C'est un plaisir de retrouver le granit si coloré et adhérent de cette face que j'avais gravie par 'the classic' plus de 10 ans auparavant. Les grains à la surface sont parfaits pour gratonner, les chaussons adhèrent à la moindre parcelle minérale et permettent des mouvements d'équilibre improbables quand les prises de main disparaissent. Il faut néanmoins également se réhabituer au style "fissure ronde" sans aspérité évidente sur lesquelles faire agripper les doigts, et je ferraille pour remonter vers le relais. Arrivé en haut Julien m'annonce un "6a+" pour la longueur suivante - celle-ci aurait donc dû être plus facile ? Huf et puf... Quand je pense à la fissure crux en 6c/7a à venir, le doute m'envahit - on dirait que l'altitude (3800 m) et les particularités de la grimpe chamoniarde sont en train de me jouer un tour... Oh surprise, la longueur suivante est une courte et plaisante promenade sans difficultés particulières. Il suffisait donc de s'échauffer ! (ou de lire correctement le topo, qui annonçait bien '6a+' mais pour la première longueur et 6a pour L2).

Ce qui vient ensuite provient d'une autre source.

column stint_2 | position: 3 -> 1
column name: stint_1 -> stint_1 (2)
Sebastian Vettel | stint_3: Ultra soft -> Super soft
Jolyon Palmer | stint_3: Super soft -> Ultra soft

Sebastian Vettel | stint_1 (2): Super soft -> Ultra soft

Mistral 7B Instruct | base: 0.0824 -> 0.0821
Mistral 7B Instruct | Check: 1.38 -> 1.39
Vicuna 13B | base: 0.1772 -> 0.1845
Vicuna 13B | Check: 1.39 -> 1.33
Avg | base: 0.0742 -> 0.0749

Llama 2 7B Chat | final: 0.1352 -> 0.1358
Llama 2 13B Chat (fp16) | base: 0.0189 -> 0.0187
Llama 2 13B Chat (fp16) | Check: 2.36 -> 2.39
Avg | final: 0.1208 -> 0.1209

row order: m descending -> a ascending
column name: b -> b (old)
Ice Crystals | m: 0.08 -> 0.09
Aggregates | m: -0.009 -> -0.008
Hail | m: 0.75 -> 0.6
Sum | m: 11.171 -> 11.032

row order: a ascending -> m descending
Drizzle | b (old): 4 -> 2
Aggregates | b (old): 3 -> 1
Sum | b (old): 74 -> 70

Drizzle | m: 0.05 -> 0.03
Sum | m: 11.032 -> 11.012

Début de L3, les fissures verticales

Le relais suivant annonce le début des (vraies) difficultés: 40 mètres soutenus consistant à remonter deux fissures parallèles, interrompues par un petit toit franchissable par un pas 'intense et délicat', d'après le topo (niveau 6b/6b+). Julien s'y emploie pendant une bonne demi-heure, coinçant un pied à droite, puis à gauche, louvoyant sous le toit pour mousquetonner un vieux spit tout à gauche avant de saisir l'arête bordant le côté droit, et enfin progressant précautionneusement au-dessus, de coinceur en piton vers la vire du relais suivant. L'escalade est magnifique, il ne faut pas hésiter à faire des verrous dans les fissures quand les grattons se dérobent, les prises de main sont toujours franches - dans le genre 'verticales', bien sûr. Je choisis une autre méthode que Julien pour passer le toit, la main droite sur l'arête et le pied en adhérence sur le rebord supérieur de l'obstacle. Le jeu des deux fissures parallèles reprend ensuite, agrémenté cette fois de l'arête main droite et surtout de pitons qui permettent de reposer les pieds entre 2 verrous (les mollets commençant à être douloureux...) - mais nous n'en dirons rien.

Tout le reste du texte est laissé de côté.